Your code adds locks around operations 1, 2 (get) and 5, 6 (set), but that does nothing to prevent the problematic sequence of events.

What you need to do is to lock the whole operation, so that while thread A is incrementing the value, thread B can't access it at all:

lock (progressLock)
{
    progress.CurrentCount++;
}

If you know that you will only need incrementing, you could create a method on Progress that encapsulates this.



回答2:

Old question, but I think there is a better answer.

You can report progress using Interlocked.Increment(ref progress) that way you do not have to worry about locking the write operation to progress.



回答3:

The easiest solution would actually have been to replace the property with a field, and

lock { ++progress.CurrentCount; }

(I personally prefer the look of the preincrement over the postincrement, as the "++." thing clashes in my mind! But the postincrement would of course work the same.)
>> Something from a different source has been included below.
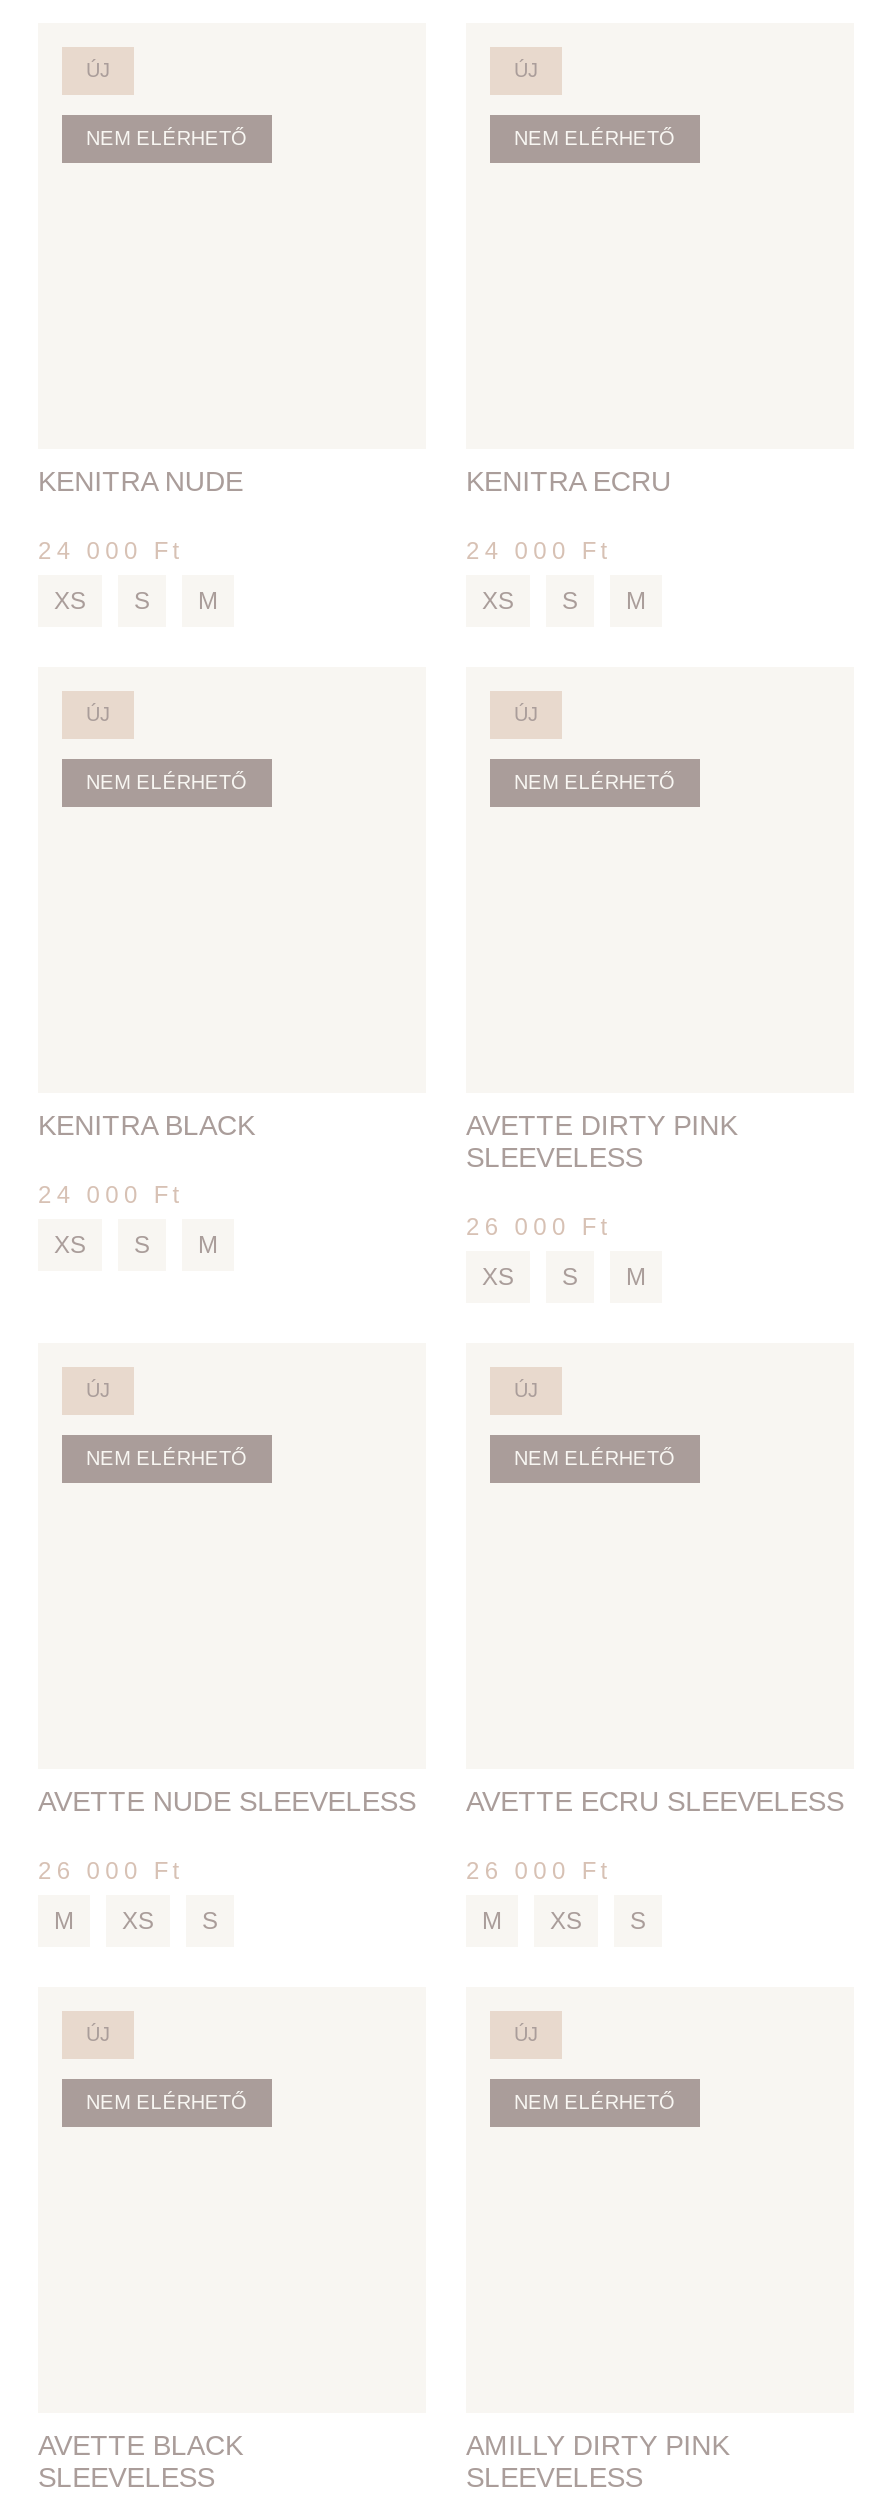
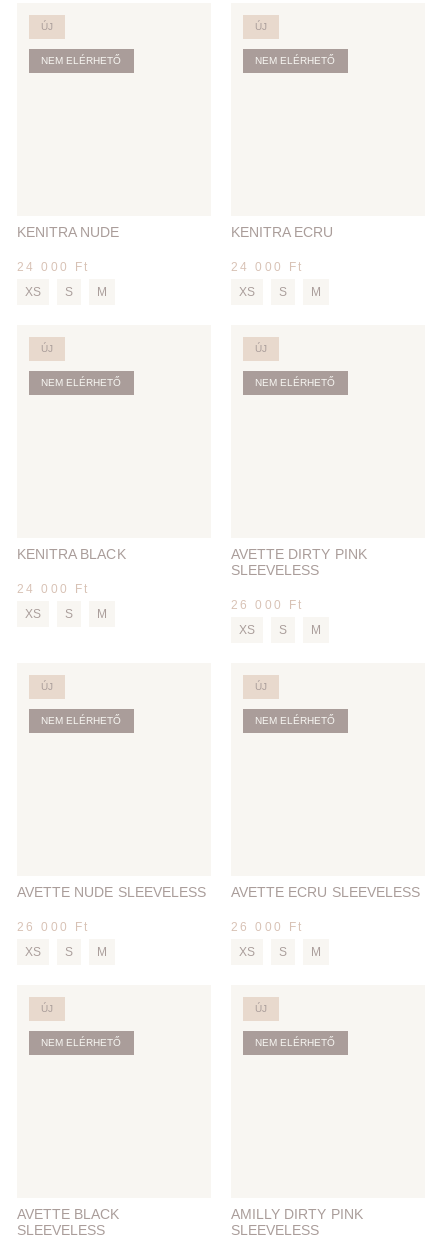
- M

- M

+ M

+ M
This would have the additional benefit of decreasing overhead and contention, since updating a field is faster than calling a method that updates a field.

Of course, encapsulating it as a property can have advantages too. IMO, since field and property syntax is identical, the ONLY advantage of using a property over a field, when the property is autoimplemented or equivalent, is when you have a scenario where you may want to deploy one assembly without having to build and deploy dependent assemblies anew. Otherwise, you may as well use faster fields! If the need arises to check a value or add a side effect, you simply convert the field to a property and build again. Therefore, in many practical cases, there is no penalty to using a field.

However, we are living in a time where many development teams operate dogmatically, and use tools like StyleCop to enforce their dogmatism. Such tools, unlike coders, are not smart enough to judge when using a field is acceptable, so invariably the "rule that is simple enough for even StyleCop to check" becomes "encapsulate fields as properties", "don't use public fields" et cetera...



回答4:

Remove lock statements from properties and modify Main body:

 object sync = new object();
        Parallel.ForEach(ids, new ParallelOptions {MaxDegreeOfParallelism = threadCount},
                         id =>
                             {
                                 lock(sync)
                                 progress.CurrentCount++;
                             });


回答5:

The issue here is that ++ is not atomic - one thread can read and increment the value between another thread reading the value and it storing the (now incorrect) incremented value. This is probably compounded by the fact there's a property wrapping your int.

e.g.

Thread 1        Thread 2
reads 5         .
.               reads 5
.               writes 6
writes 6!       .

The locks around the setter and getter don't help this, as there's nothing to stop the lock blocks themseves being called out of order.

Ordinarily, I'd suggest using Interlocked.Increment, but you can't use this with a property.

Instead, you could expose _lock and have the lock block be around the progress.CurrentCount++; call.



回答6:

It is better to store any database or file system operation in a local buffer variable instead of locking it. locking reduces performance.